**PROBLEM TO WORK ON:** The count of lines below that include the string "none" is the whole answer; write it alone.

**SUPPLIED MATERIAL:**

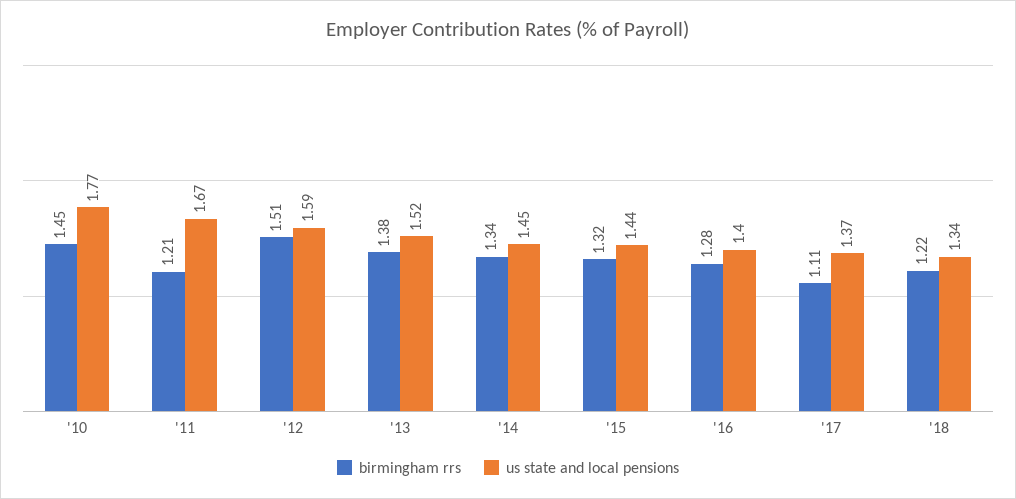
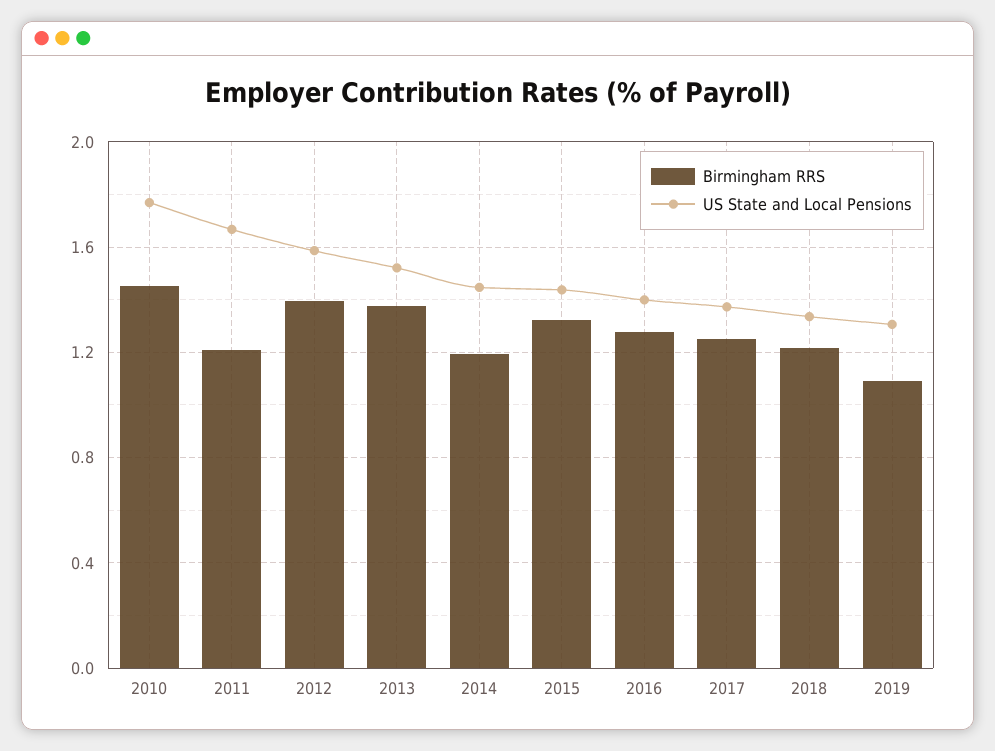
birmingham rrs, '12: 1.51 -> 1.4
birmingham rrs, '14: 1.34 -> 1.2
birmingham rrs, '17: 1.11 -> 1.25
birmingham rrs, 2019: none -> 1.1
us state and local pensions, 2019: none -> 1.3

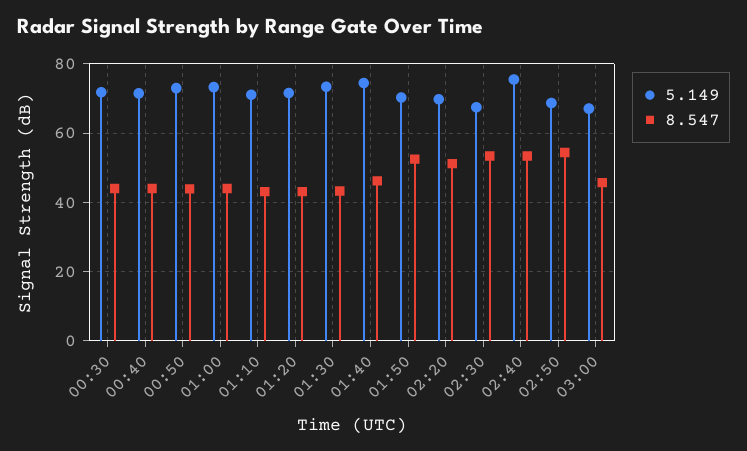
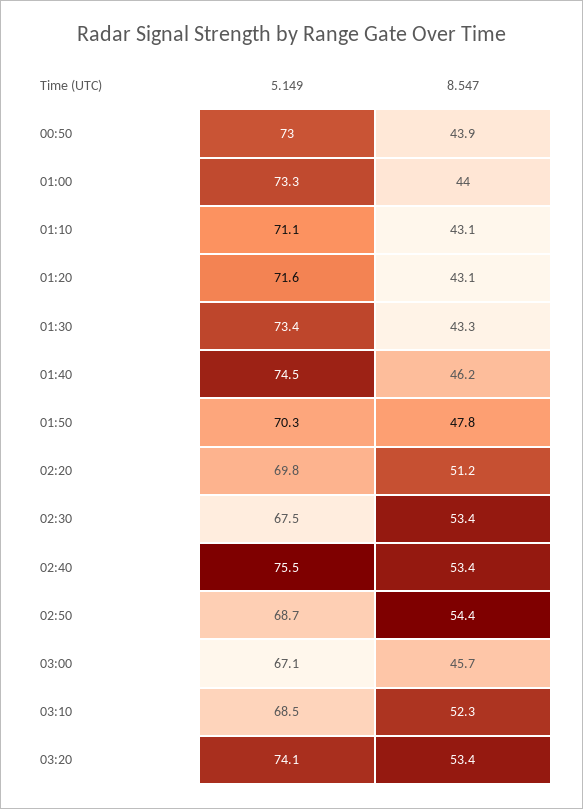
5.149, 00:30: 72 -> none
8.547, 00:30: 44 -> none
5.149, 00:40: 72 -> none
8.547, 00:40: 44 -> none
8.547, 01:50: 52 -> 47.8
5.149, 03:10: none -> 68.5
8.547, 03:10: none -> 52.3
5.149, 03:20: none -> 74.1
8.547, 03:20: none -> 53.4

**FINISHED EXERCISE:** 10